TASK PROMPT: When you repeat the entries below, please keep them exact and leave out the pictures.

▼

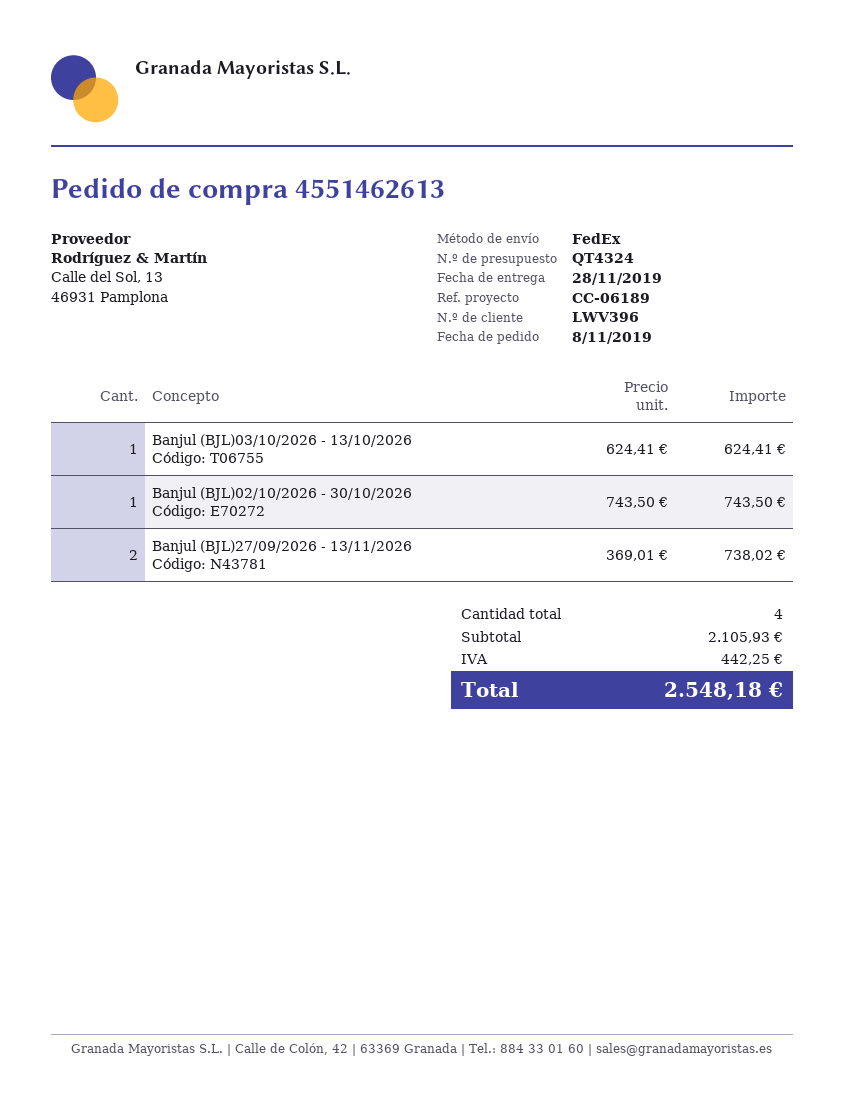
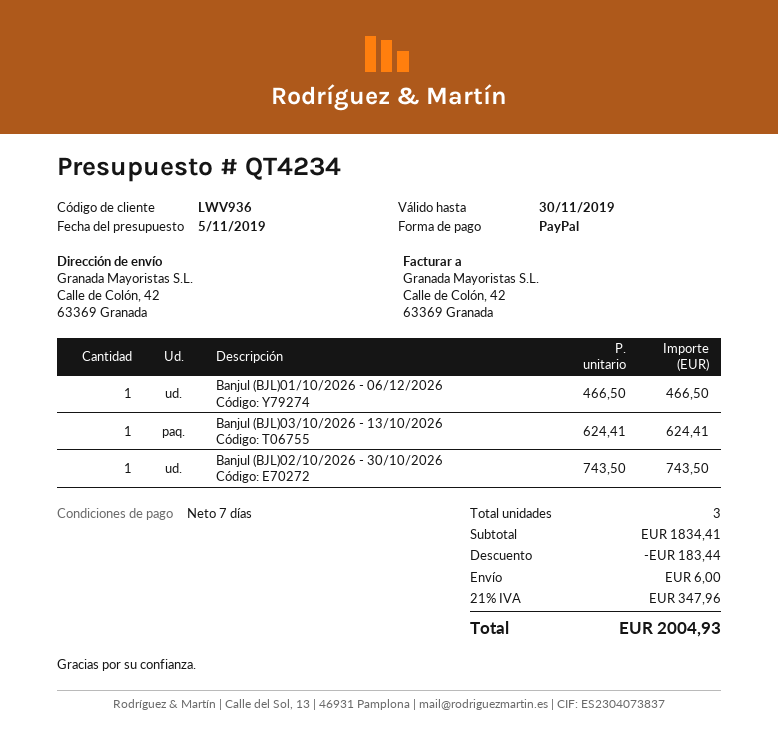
quote number: QT4324 -> QT4234
customer number: LWV396 -> LWV936
Banjul (BJL)27/09/2026 - 13/11/2026: 2 x 369.01 = 738.02 -> none
Banjul (BJL)01/10/2026 - 06/12/2026: none -> 1 x 466.50 = 466.50
total quantity: 4 -> 3
subtotal: 2105.93 -> 1834.41
discount: none -> 183.44
shipping: none -> 6.00
tax: 442.25 -> 347.96
total: 2548.18 -> 2004.93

▲

ANSWER AREA:
quote number: QT4324 -> QT4234
customer number: LWV396 -> LWV936
Banjul (BJL)27/09/2026 - 13/11/2026: 2 x 369.01 = 738.02 -> none
Banjul (BJL)01/10/2026 - 06/12/2026: none -> 1 x 466.50 = 466.50
total quantity: 4 -> 3
subtotal: 2105.93 -> 1834.41
discount: none -> 183.44
shipping: none -> 6.00
tax: 442.25 -> 347.96
total: 2548.18 -> 2004.93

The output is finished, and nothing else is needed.